Gitti de gelmedi yavrum buna ne çare…

Gidip de gelmeyen bir değil bin değil Çanakkale’de. Onlardan Vanlı Ali ve Ağrılı Hüseyin.

VANLI ALİ

Küçük bir savaş gemisinin gözcüsüdür Vanlı Ali.

Düşünün, vakit gecenin bir yarısı.

Gemi Çanakkale yolunda. Ali nöbet tutuyor.

Arkadaşları uykuda.

Gözleri çakmak çakmak Ali’nin.

Yüreği yanmış. Elinde bir mendil. Yavuklusunun göz yaşlarıyla ıslanmış.

Suyun içinden hızla bir şeyin kendisine gelmekte olduğunu fark eder Ali.

Düşman denizaltısından atılan bir torpil yaklaşmaktadır gemiye.

Arkadaşlarıma haber vereyim der, vakit yok.

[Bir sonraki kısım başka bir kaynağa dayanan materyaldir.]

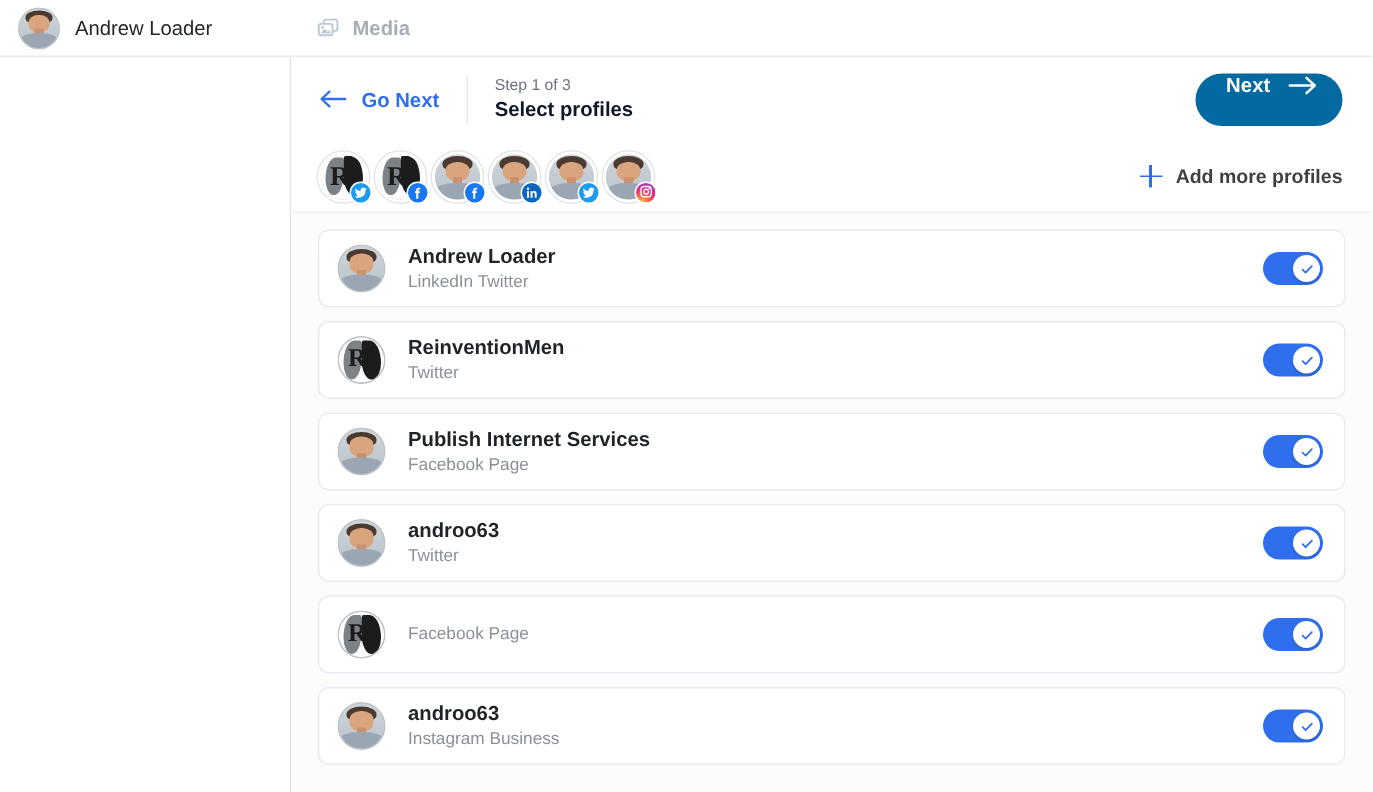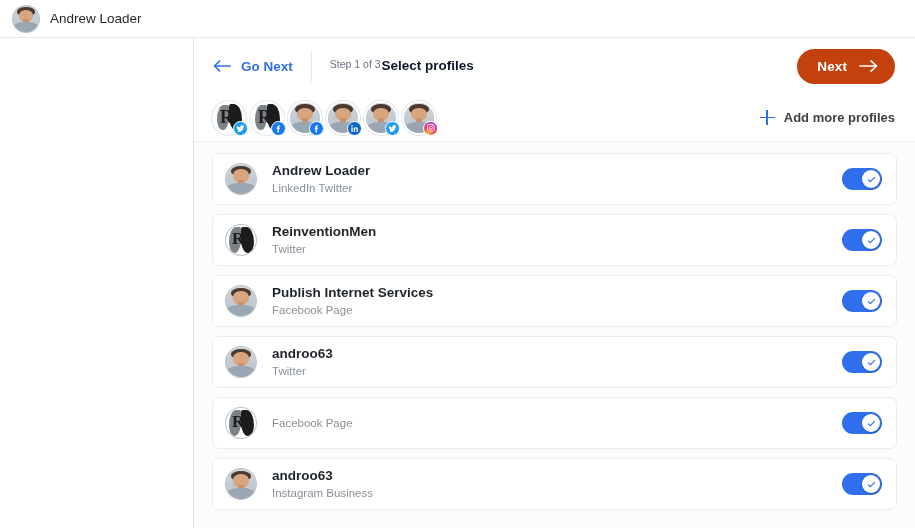--- a/index.html
+++ b/index.html
@@ -137,34 +137,34 @@
     white-space: nowrap;
   }
 
   .vdiv {
     width: 1px;
     height: 32px;
     background: #e6e9ee;
     margin-right: 18px;
   }
 
-  .stepwrap { display: flex; flex-direction: row; gap: 1px; }
+  .stepwrap { display: flex; flex-direction: column; gap: 1px; }
   .step-sub { font-size: 10.5px; color: #6b7280; line-height: 1.25; }
   .step-title { font-size: 13.5px; font-weight: 700; color: #0f172a; line-height: 1.25; }
 
   .next-btn {
     margin-left: auto;
-    background: #c2410c;
+    background: #0369a1;
     color: #fff;
     border: none;
     border-radius: 18px;
     height: 35px;
     padding: 0 16px 0 20px;
     display: flex;
-    align-items: center;
+    align-items: flex-start;
     gap: 11px;
     cursor: pointer;
     font-family: inherit;
   }
   .next-label { font-size: 13.5px; font-weight: 700; color: #ffffff; letter-spacing: .1px; }
 
   
   .strip {
     height: 48px;
     min-height: 48px;
@@ -336,20 +336,31 @@
             <div class="neck"></div>
             <div class="shirt"></div>
         </div>
       </div>
       <span class="user-name">Andrew Loader</span>
     </div>
 
     <div class="tabs">
 
 
+      <div class="tab inactive">
+        <span class="icon">
+          <svg width="18" height="18" viewBox="0 0 20 20">
+            <rect x="6.4" y="3.4" width="10.2" height="8.4" rx="1.6" fill="none" stroke="#bcc8d6" stroke-width="1.4"></rect>
+            <rect x="2.8" y="6.6" width="10.2" height="8.4" rx="1.6" fill="#fff" stroke="#bcc8d6" stroke-width="1.4"></rect>
+            <path d="M4.2 13.6 L7.2 10.2 L9.4 12.6 L11.0 11.2 L11.7 13.6 Z" fill="#bcc8d6"></path>
+            <circle cx="5.6" cy="9.2" r="1.05" fill="#bcc8d6"></circle>
+          </svg>
+        </span>
+        <span class="tab-label">Media</span>
+      </div>
 
     </div>
   </div>
 
   <div class="body-split">
 
     <div class="sidebar"></div>
 
     <div class="main">
 

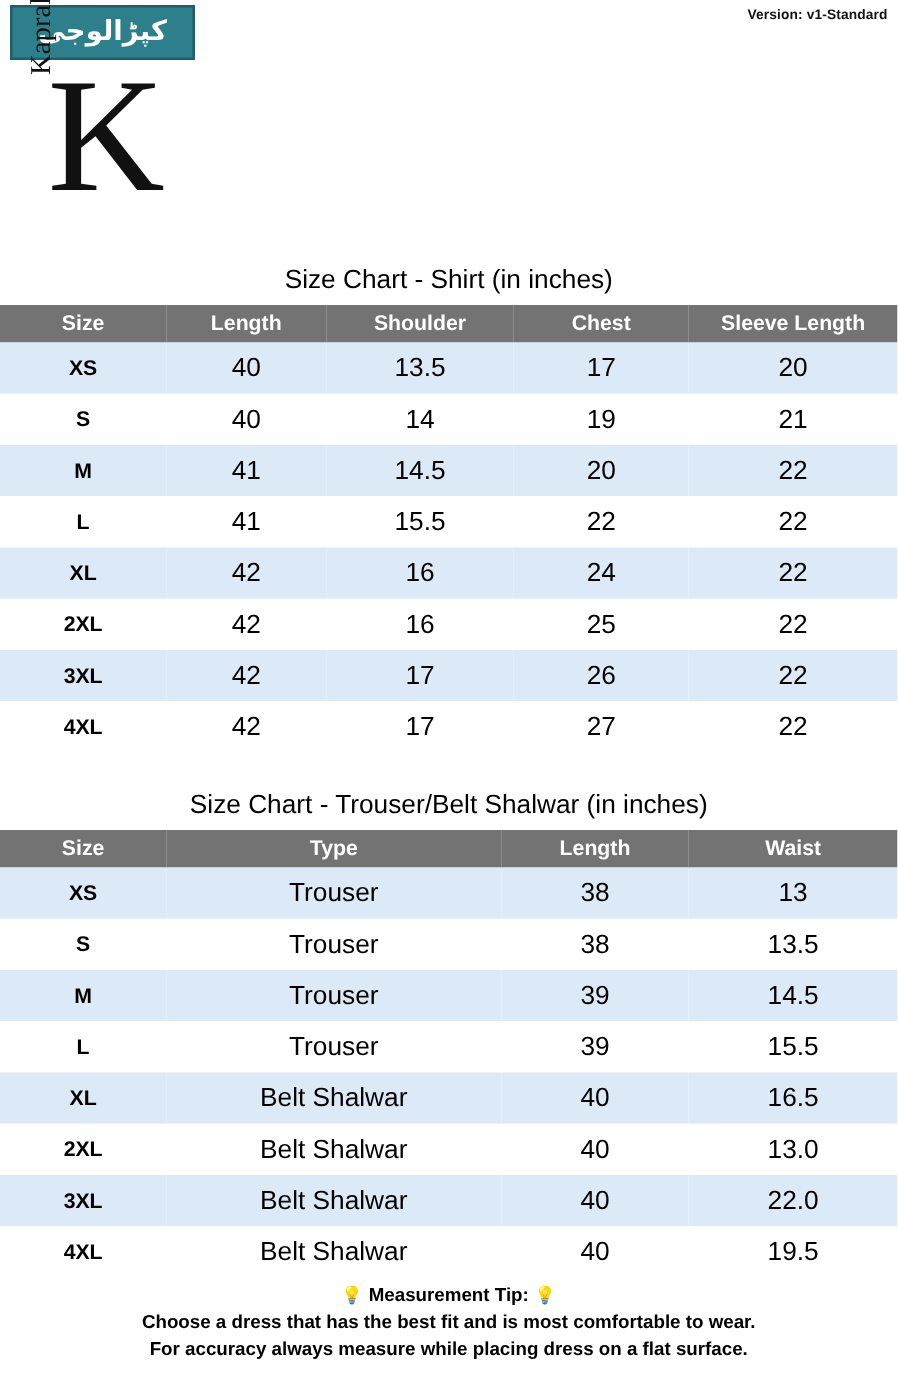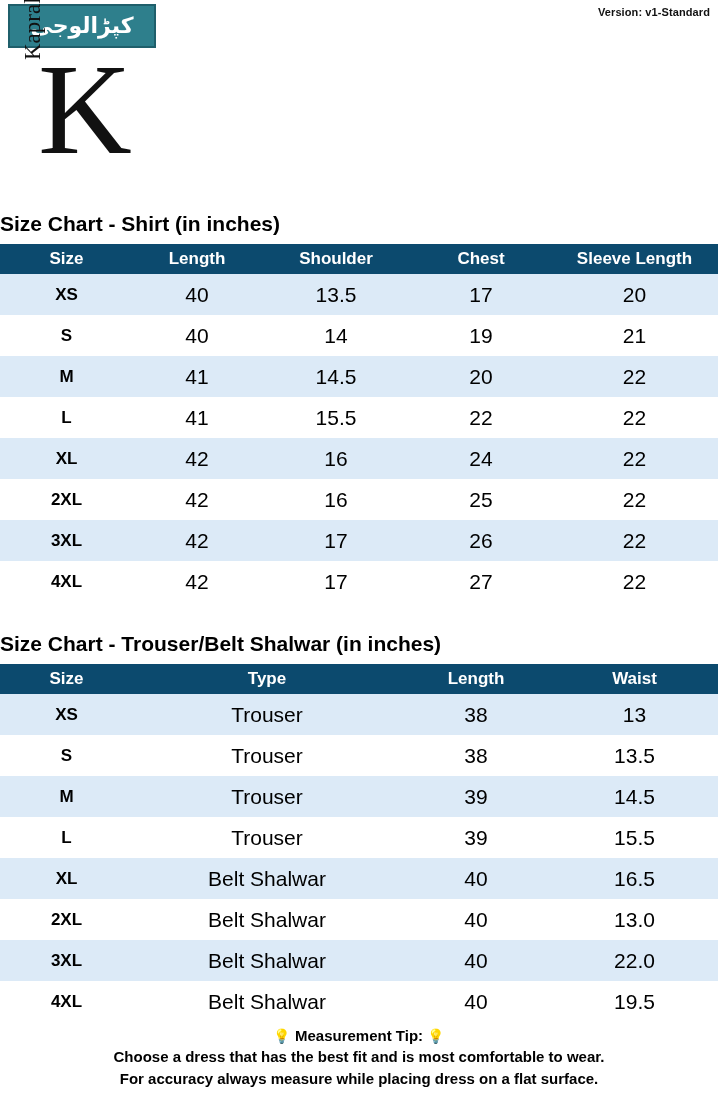--- a/index.html
+++ b/index.html
@@ -73,35 +73,36 @@
     left: 160px; top: 26px;
     width: 548px;
     text-align: center;
     font-size: 20px;
     line-height: 30px;
     color: #000;
   }
 
   
   .chart-title {
+    text-align: center;
     font-size: 21px;
-    font-weight: bold;
+    font-weight: normal;
     color: #000;
   }
   #shirt-title { position: absolute; left: 0; top: 212px; width: 718px; }
   #trouser-title { position: absolute; left: 0; top: 632px; width: 718px; }
 
   
   table {
     border-collapse: collapse;
     width: 718px;
     table-layout: fixed;
   }
   thead th {
-    background: #0c4a6e;
+    background: #737373;
     color: #ffffff;
     font-size: 17px;
     font-weight: bold;
     height: 30px;
     text-align: center;
     border: none;
   }
   tbody td {
     height: 41px;
     text-align: center;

Düşünmeye vakit yok, tereddütte vakit yok.

Küpeşteye çıkar Ali, torpilin geldiği yöne doğru atar kendini denize.

Torpil Ali’ye çarpar, patlamaz. Pervaneleriyle biçer yiğidi.

Deniz al kana boyanır.

Bir mendil suya düşer, Van’da bir Suna Gelin hıçkırarak uykusunda uyanır.

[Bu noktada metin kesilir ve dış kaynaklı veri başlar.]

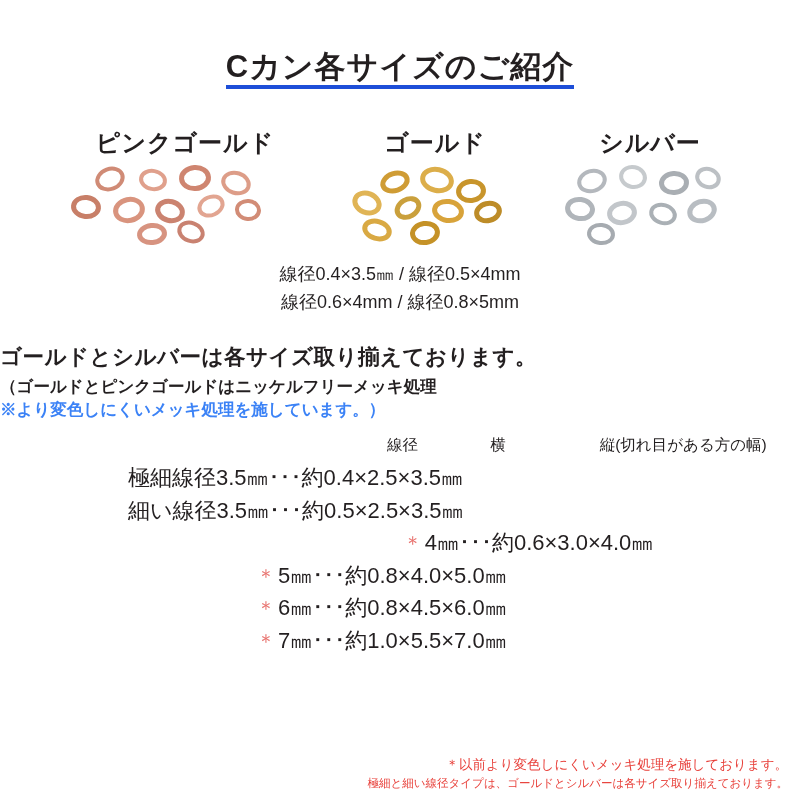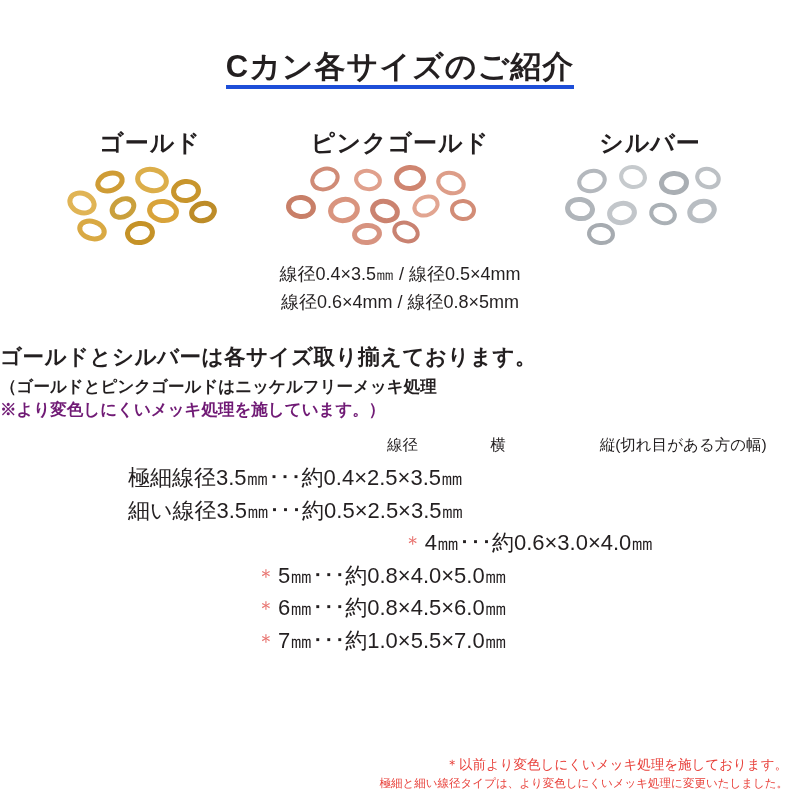--- a/index.html
+++ b/index.html
@@ -92,21 +92,21 @@
   }
   .note-sub {
     font-size: 16.5px;
     font-weight: bold;
     margin-top: 4px;
     letter-spacing: 0px;
   }
   .note-red {
     font-size: 16.5px;
     font-weight: bold;
-    color: #701a75;
+    color: #3b82f6;
     margin-top: 1px;
     letter-spacing: 0px;
     font-family: Liberation Mono, monospace;
   }
 
   
   .table-head {
     margin-top: 14px;
     padding-left: 360px;
     font-size: 15.5px;
@@ -150,53 +150,53 @@
 </head>
 <body>
 
 <div class="page">
 
   <div class="title-wrap">
     <div class="title">Cカン各サイズのご紹介</div>
   </div>
 
   <div class="colors">
-
-    <div class="col gold">
-      <div class="col-label">ゴールド</div>
-      <div class="rings">
-        <div class="ring" style="left:52px; top:6px;  width:30px; height:22px; border-width:5px; border-color:#cf9c35; transform:rotate(-18deg);"></div>
-        <div class="ring" style="left:92px; top:2px;  width:34px; height:26px; border-width:5px; border-color:#dcae4a; transform:rotate(12deg);"></div>
-        <div class="ring" style="left:128px;top:14px; width:30px; height:24px; border-width:5px; border-color:#c8952c; transform:rotate(-6deg);"></div>
-        <div class="ring" style="left:24px; top:26px; width:30px; height:24px; border-width:5px; border-color:#e0b455; transform:rotate(22deg);"></div>
-        <div class="ring" style="left:66px; top:32px; width:28px; height:22px; border-width:5px; border-color:#caa03c; transform:rotate(-30deg);"></div>
-        <div class="ring" style="left:104px;top:34px; width:32px; height:24px; border-width:5px; border-color:#d8a33a; transform:rotate(8deg);"></div>
-        <div class="ring" style="left:146px;top:36px; width:28px; height:22px; border-width:5px; border-color:#bd8c28; transform:rotate(-14deg);"></div>
-        <div class="ring" style="left:34px; top:54px; width:30px; height:22px; border-width:5px; border-color:#d9a943; transform:rotate(16deg);"></div>
-        <div class="ring" style="left:82px; top:56px; width:30px; height:24px; border-width:5px; border-color:#c59227; transform:rotate(-8deg);"></div>
-      </div>
-    </div>
 
     <div class="col pink">
       <div class="col-label">ピンクゴールド</div>
       <div class="rings">
         <div class="ring" style="left:52px; top:2px;  width:30px; height:24px; border-width:4px; border-color:#d08b76; transform:rotate(-20deg);"></div>
         <div class="ring" style="left:96px; top:4px;  width:28px; height:22px; border-width:4px; border-color:#e0a08c; transform:rotate(10deg);"></div>
         <div class="ring" style="left:136px;top:0px;  width:32px; height:26px; border-width:5px; border-color:#cf8570; transform:rotate(-4deg);"></div>
         <div class="ring" style="left:178px;top:6px;  width:30px; height:24px; border-width:4px; border-color:#dd9d88; transform:rotate(18deg);"></div>
         <div class="ring" style="left:28px; top:30px; width:30px; height:24px; border-width:5px; border-color:#c87f68; transform:rotate(6deg);"></div>
         <div class="ring" style="left:70px; top:32px; width:32px; height:26px; border-width:5px; border-color:#d9947e; transform:rotate(-12deg);"></div>
         <div class="ring" style="left:112px;top:34px; width:30px; height:24px; border-width:5px; border-color:#cb8370; transform:rotate(14deg);"></div>
         <div class="ring" style="left:154px;top:30px; width:28px; height:22px; border-width:4px; border-color:#e2a591; transform:rotate(-24deg);"></div>
         <div class="ring" style="left:192px;top:34px; width:26px; height:22px; border-width:4px; border-color:#d28c76; transform:rotate(4deg);"></div>
         <div class="ring" style="left:94px; top:58px; width:30px; height:22px; border-width:5px; border-color:#d79380; transform:rotate(-6deg);"></div>
         <div class="ring" style="left:134px;top:56px; width:28px; height:22px; border-width:4px; border-color:#c98271; transform:rotate(20deg);"></div>
       </div>
     </div>
 
+    <div class="col gold">
+      <div class="col-label">ゴールド</div>
+      <div class="rings">
+        <div class="ring" style="left:52px; top:6px;  width:30px; height:22px; border-width:5px; border-color:#cf9c35; transform:rotate(-18deg);"></div>
+        <div class="ring" style="left:92px; top:2px;  width:34px; height:26px; border-width:5px; border-color:#dcae4a; transform:rotate(12deg);"></div>
+        <div class="ring" style="left:128px;top:14px; width:30px; height:24px; border-width:5px; border-color:#c8952c; transform:rotate(-6deg);"></div>
+        <div class="ring" style="left:24px; top:26px; width:30px; height:24px; border-width:5px; border-color:#e0b455; transform:rotate(22deg);"></div>
+        <div class="ring" style="left:66px; top:32px; width:28px; height:22px; border-width:5px; border-color:#caa03c; transform:rotate(-30deg);"></div>
+        <div class="ring" style="left:104px;top:34px; width:32px; height:24px; border-width:5px; border-color:#d8a33a; transform:rotate(8deg);"></div>
+        <div class="ring" style="left:146px;top:36px; width:28px; height:22px; border-width:5px; border-color:#bd8c28; transform:rotate(-14deg);"></div>
+        <div class="ring" style="left:34px; top:54px; width:30px; height:22px; border-width:5px; border-color:#d9a943; transform:rotate(16deg);"></div>
+        <div class="ring" style="left:82px; top:56px; width:30px; height:24px; border-width:5px; border-color:#c59227; transform:rotate(-8deg);"></div>
+      </div>
+    </div>
+
     <div class="col silver">
       <div class="col-label">シルバー</div>
       <div class="rings">
         <div class="ring" style="left:34px; top:4px;  width:30px; height:24px; border-width:4px; border-color:#b4b8bd; transform:rotate(-16deg);"></div>
         <div class="ring" style="left:76px; top:0px;  width:28px; height:24px; border-width:4px; border-color:#c6cacd; transform:rotate(12deg);"></div>
         <div class="ring" style="left:116px;top:6px;  width:30px; height:24px; border-width:5px; border-color:#a9aeb3; transform:rotate(-4deg);"></div>
         <div class="ring" style="left:152px;top:2px;  width:26px; height:22px; border-width:4px; border-color:#bcc0c4; transform:rotate(20deg);"></div>
         <div class="ring" style="left:22px; top:32px; width:30px; height:24px; border-width:5px; border-color:#b0b5ba; transform:rotate(8deg);"></div>
         <div class="ring" style="left:64px; top:36px; width:30px; height:24px; border-width:5px; border-color:#c2c6ca; transform:rotate(-10deg);"></div>
         <div class="ring" style="left:106px;top:38px; width:28px; height:22px; border-width:4px; border-color:#aab0b5; transform:rotate(16deg);"></div>
@@ -248,16 +248,16 @@
     </div>
 
     <div class="row" style="padding-left:128px;">
       <span class="star">＊</span><span class="lbl">7㎜</span><span>･･･約1.0×5.5×7.0㎜</span>
     </div>
 
   </div>
 
   <div class="footer">
     <div class="f1">＊以前より変色しにくいメッキ処理を施しております。</div>
-    <div class="f2">極細と細い線径タイプは、より変色しにくいメッキ処理に変更いたしました。</div>
+    <div class="f2">極細と細い線径タイプは、ゴールドとシルバーは各サイズ取り揃えております。</div>
   </div>
 
 </div>
 
 </body></html>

Yönü değişir torpilin, kurtulur gemi.

Artık hilal uğruna dalgalarda batan bir güneştir Ali.

Vanlı Ali

AĞRILI HÜSEYİN

Ağrılı bir annenin Çanakkale’de şehit olan oğlu için yaktığı Ağıttır;

Oğlum Hüseyin Çanakkale yollarına düştüm.

Otlaklar ve bayırların altında.

Oğlum, Çanakkale kan kaynıyor.

Sabah anan etrafa bakınıyor.

Bir Kara Nizam asker müfrezesi Çanakkale’nin dağından aşağı indi.

Anan paçalarını toplayıp Baş Komutan'ı karşılamaya gidiyor

Soruyordu, "Hüseyin’ime ne ettiniz?" diye.

Vah yaşlı kadın Allah bile haline acıyor diyordu.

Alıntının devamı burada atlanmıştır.